# Rainbows in a Tang tank



## morefish4me (Mar 22, 2008)

Hi,

I have noticed a number of people have talked about putting rainbows in a tang tank and I am thinking of the same thing.

At my LFS yesterday, I noticed a 75 gallon tank full of a number of large rainbows (different species). The tank was wonderfully aquascaped and the adult rainbows were just gorgeous. So I asked the clerk how much and was told that they aren't for sale. So I asked if there were other tanks with rainbows. He said no, but a big shipping is coming soon. He continued that as soon as they set up that tank, all the rainbows that had been in their tanks for months were sold out. Wow, I can see why!

So, now that I like rainbows, I'm thinking of adding some to my tang tank. I have a 55 gallon. It contains the following: brevis (4), multis (3), julis (3), e. descampis (4) and caudopunc (2). Is it overstocked? Yes, I know because the julis force everyone to the top. I'll be moving some of the fish to another 55 within the next week or so, but I was curious, assuming that I had I got rid of half the fish in the above list, how many rainbows should I keep in a 55 gallon tank?

Thanks,


----------



## Fogelhund (Dec 3, 2002)

There are many different rainbow species, some appropriate for keeping with Tangs, some not. In addition, you have rainbows that grow anywhere from 1.5" to 7", so just like cichlids, it is dependent upon exactly which species we are talking about.

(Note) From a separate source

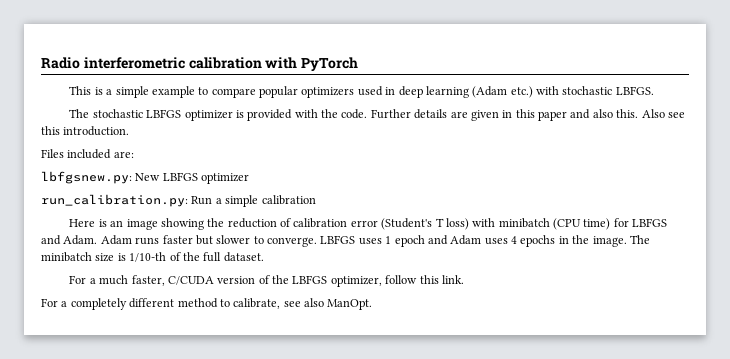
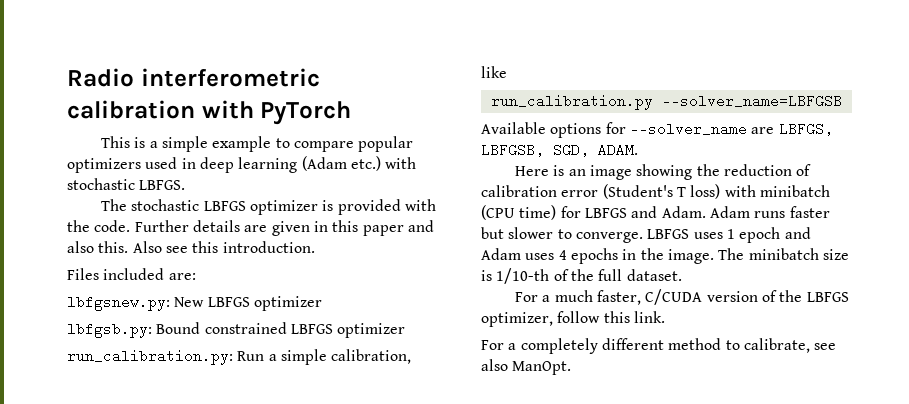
+ lbfgsb.py: Bound constrained LBFGS optimizer
- run_calibration.py: Run a simple calibration
+ run_calibration.py: Run a simple calibration, like
+ run_calibration.py --solver_name=LBFGSB
+ Available options for --solver_name are LBFGS, LBFGSB, SGD, ADAM.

Which cichlids are you keeping in the 55 and which are you moving out?


----------



## morefish4me (Mar 22, 2008)

I was thinking of Melanotaenia sp...

I will probably split the tangs into two tanks:

brevis, juli (x2), caduopunc (x2)--55 gallon
multi, e. descampsi (x4), juli(x1)--55 gallon

rainbowfish in each tank--how many would you suggest?


----------



## mielkeal (Mar 3, 2006)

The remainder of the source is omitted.